◆ **The input**
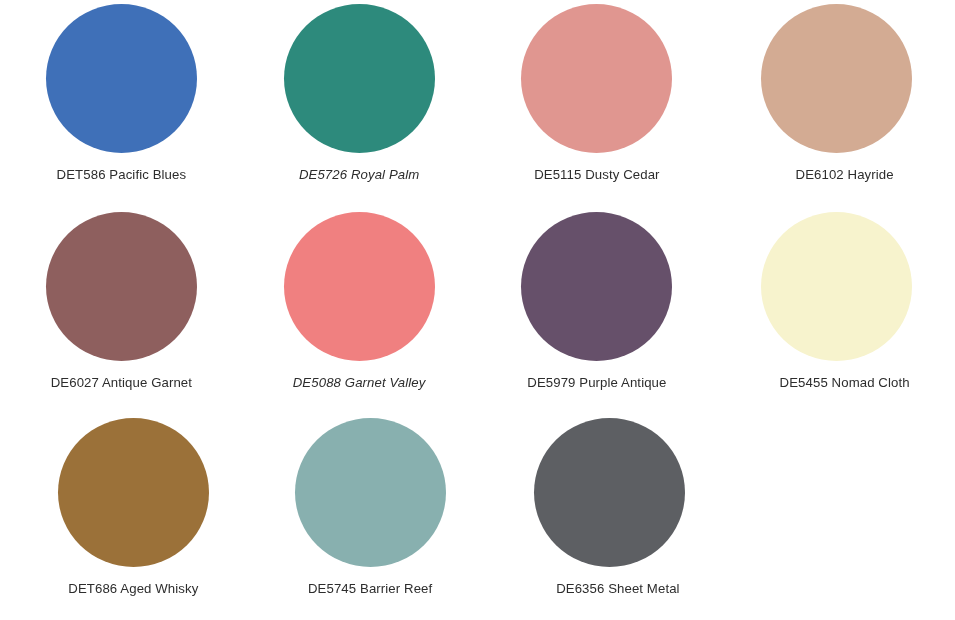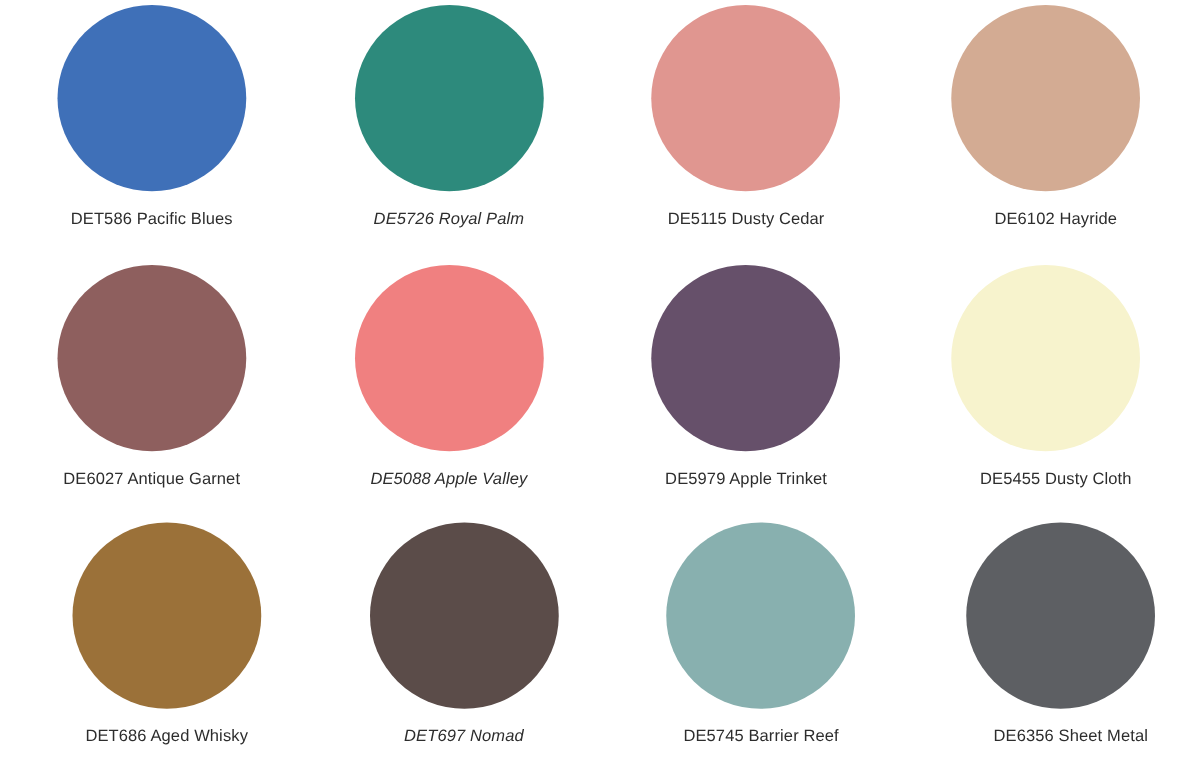--- a/index.html
+++ b/index.html
@@ -87,7 +87,7 @@
   </div>
   <div class="swatch-cell row-2 col-2">
     <div class="swatch-disc" style="background: rgb(240, 128, 128);"></div>
-    <div class="swatch-label">DE5088 Apple Valley</div>
+    <div class="swatch-label">DE5088 Garnet Valley</div>
   </div>
   <div class="swatch-cell row-2 col-3">
     <div class="swatch-disc" style="background: rgb(102, 80, 106);"></div>

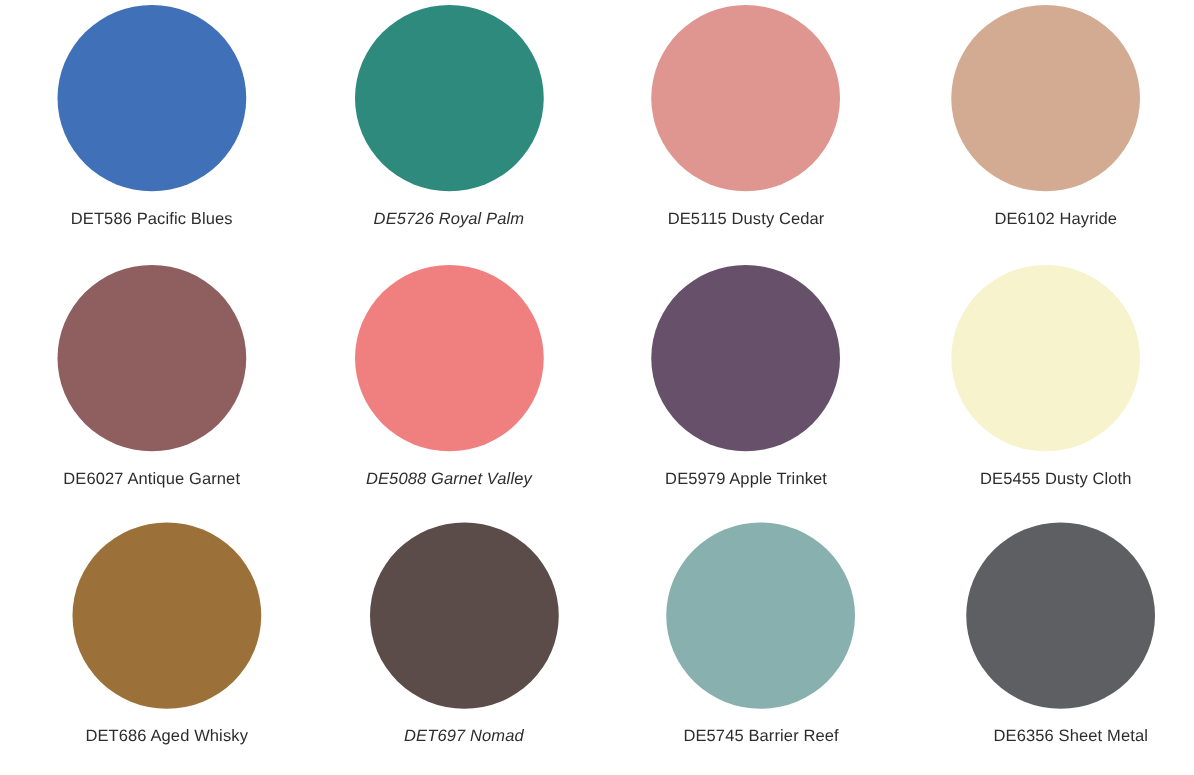--- a/index.html
+++ b/index.html
@@ -91,7 +91,7 @@
   </div>
   <div class="swatch-cell row-2 col-3">
     <div class="swatch-disc" style="background: rgb(102, 80, 106);"></div>
-    <div class="swatch-label">DE5979 Apple Trinket</div>
+    <div class="swatch-label">DE5979 Purple Antique</div>
   </div>
   <div class="swatch-cell row-2 col-4">
     <div class="swatch-disc" style="background: rgb(247, 243, 205);"></div>

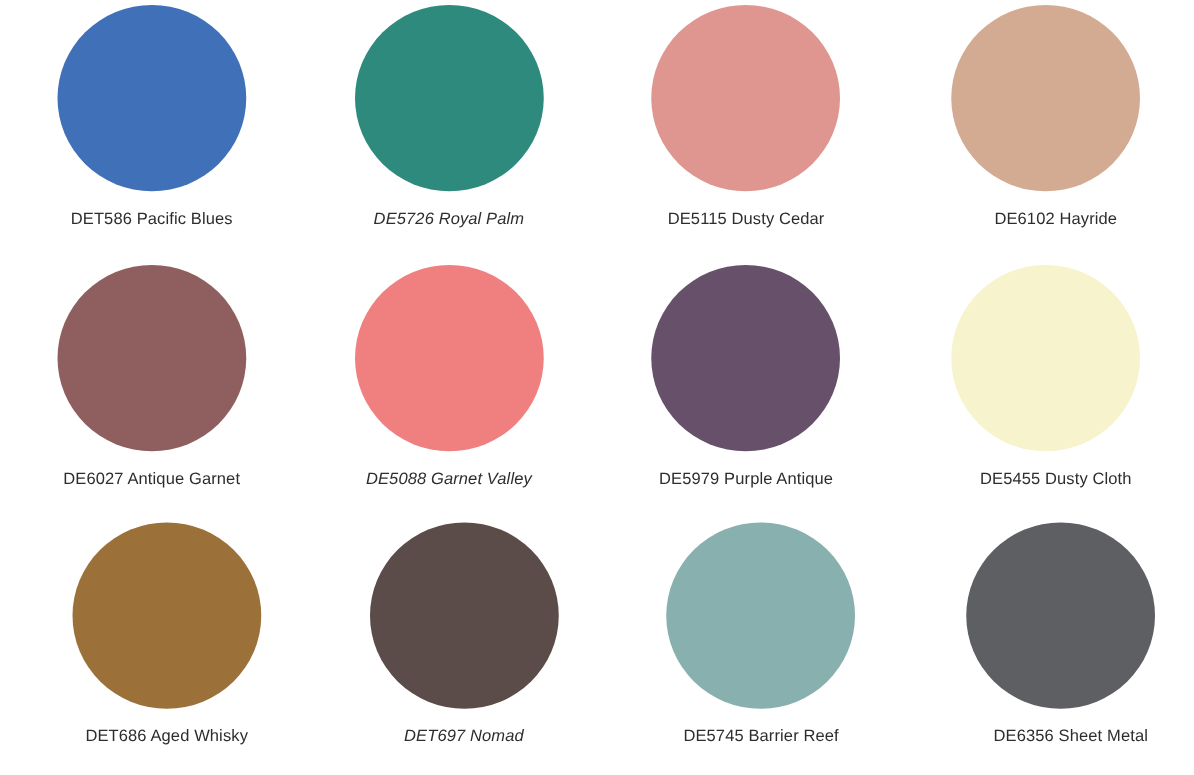--- a/index.html
+++ b/index.html
@@ -95,7 +95,7 @@
   </div>
   <div class="swatch-cell row-2 col-4">
     <div class="swatch-disc" style="background: rgb(247, 243, 205);"></div>
-    <div class="swatch-label">DE5455 Dusty Cloth</div>
+    <div class="swatch-label">DE5455 Nomad Cloth</div>
   </div>
 
   <div class="swatch-cell row-3 col-1">

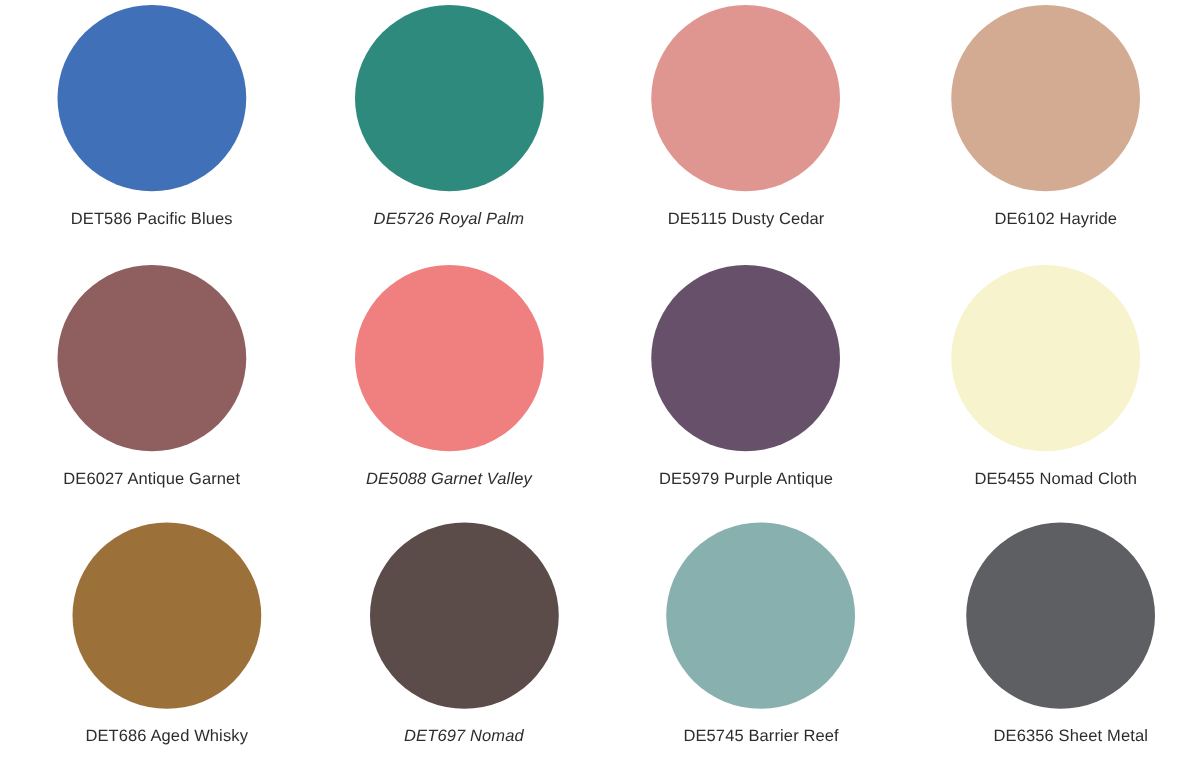--- a/index.html
+++ b/index.html
@@ -102,10 +102,6 @@
     <div class="swatch-disc" style="background: rgb(155, 113, 57);"></div>
     <div class="swatch-label">DET686 Aged Whisky</div>
   </div>
-  <div class="swatch-cell row-3 col-2">
-    <div class="swatch-disc" style="background: rgb(91, 76, 73);"></div>
-    <div class="swatch-label">DET697 Nomad</div>
-  </div>
   <div class="swatch-cell row-3 col-3">
     <div class="swatch-disc" style="background: rgb(136, 176, 175);"></div>
     <div class="swatch-label">DE5745 Barrier Reef</div>

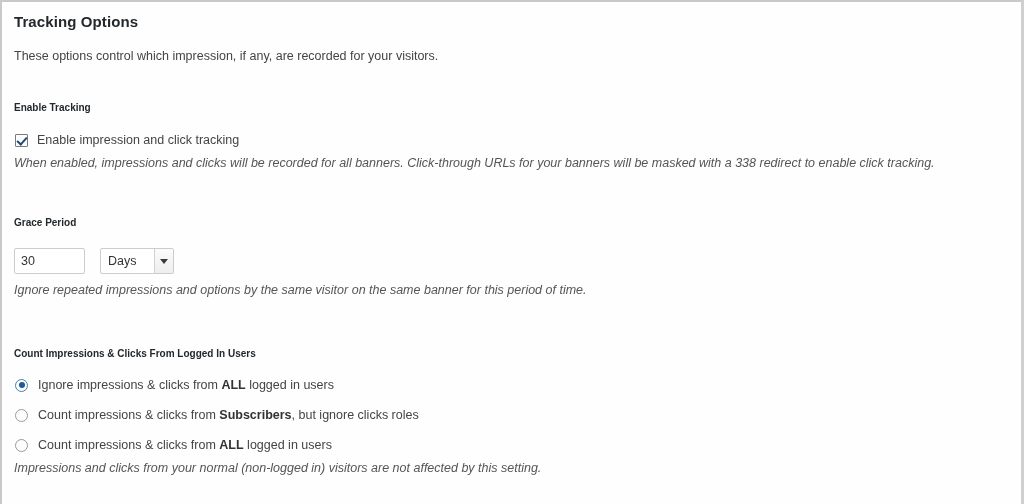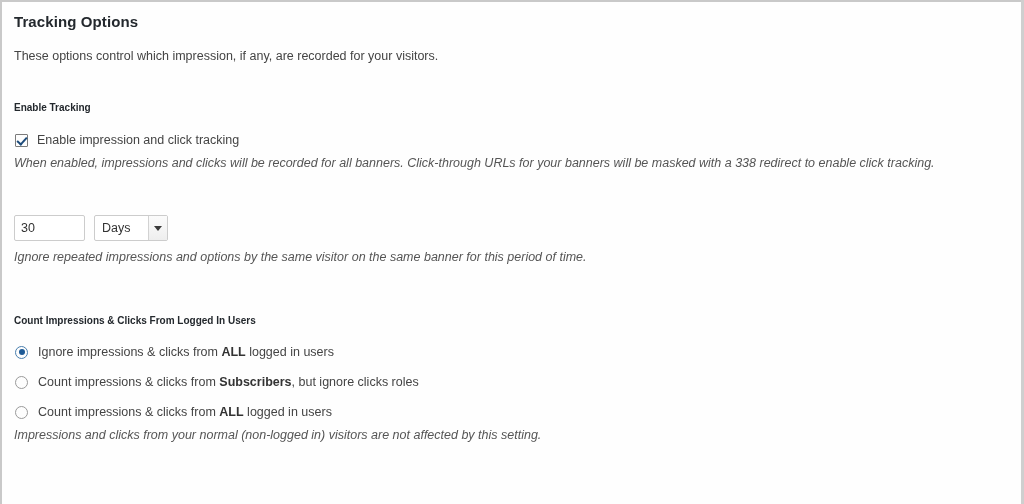--- a/index.html
+++ b/index.html
@@ -223,6 +223,7 @@
   </div>
 
   <div class="block-grace">
+    <h3 class="sub-title">Grace Period</h3>
     <div class="grace-row">
       <input class="num-input" type="text" value="30" style="">
       <div class="select-wrap">

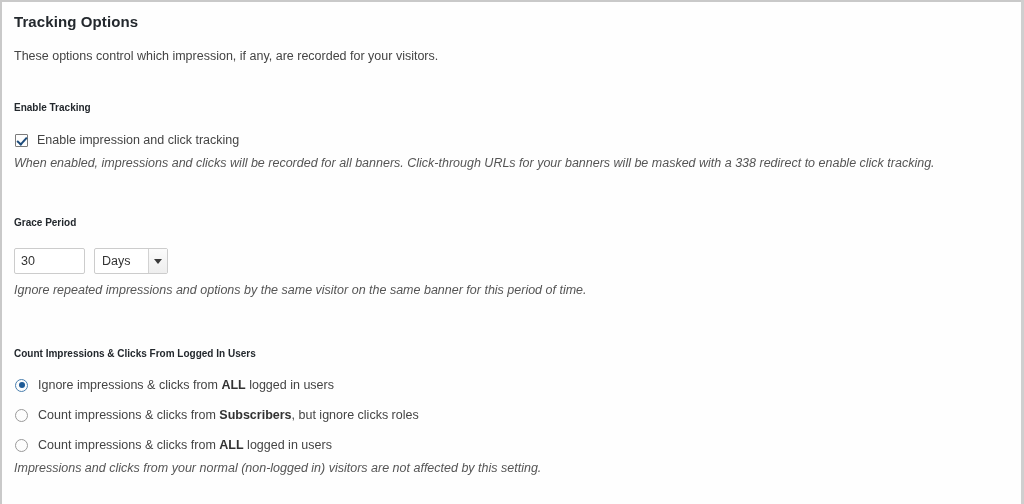--- a/index.html
+++ b/index.html
@@ -131,7 +131,7 @@
   }
   .select-wrap {
     position: relative;
-    margin-left: 9px;
+    margin-left: 15px;
     height: 26px;
     width: 74px;
     box-sizing: border-box;

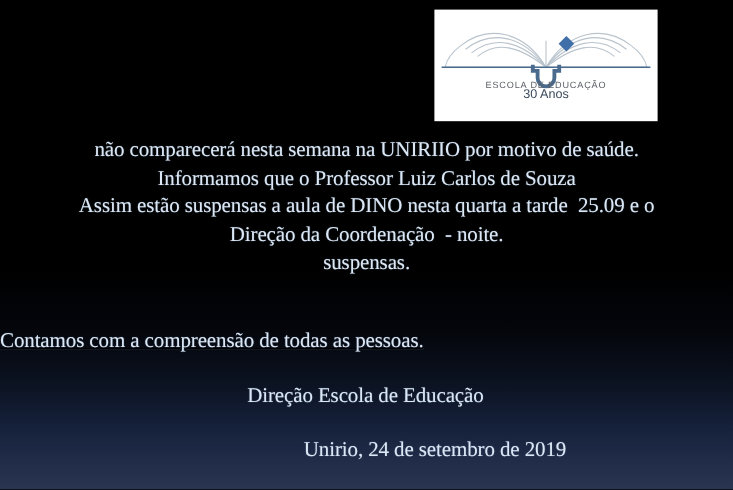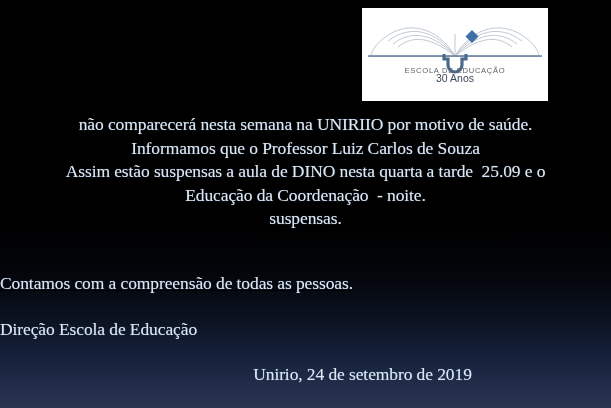--- a/index.html
+++ b/index.html
@@ -144,7 +144,7 @@
     <div class="line">não comparecerá nesta semana na UNIRIIO por motivo de saúde.</div>
     <div class="line">Informamos que o Professor Luiz Carlos de Souza</div>
     <div class="line">Assim estão suspensas a aula de DINO nesta quarta a tarde  25.09 e o</div>
-    <div class="line">Educação da Coordenação  - noite.</div>
+    <div class="line">Direção da Coordenação  - noite.</div>
     <div class="line">suspensas.</div>
   </div>
 

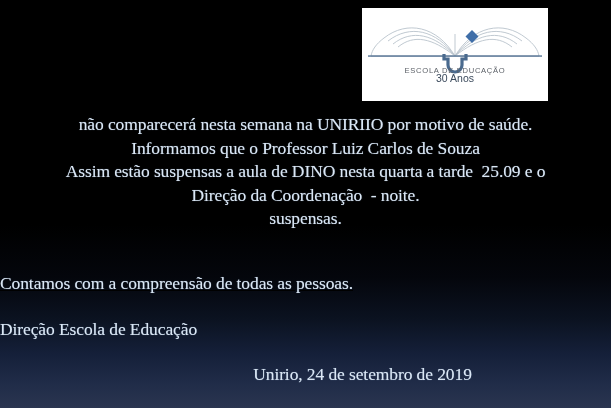--- a/index.html
+++ b/index.html
@@ -85,7 +85,7 @@
     left: 0;
     top: 318px;
     width: 609px;
-    text-align: left;
+    text-align: center;
   }
   .signature .line { font-size: 17.5px; line-height: 23.5px; }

◆ **Exercise aim**
If a line in the data above contains "suspensas", return that line.

◆ **Exercise result**
     <div class="line">Assim estão suspensas a aula de DINO nesta quarta a tarde  25.09 e o</div>
     <div class="line">suspensas.</div>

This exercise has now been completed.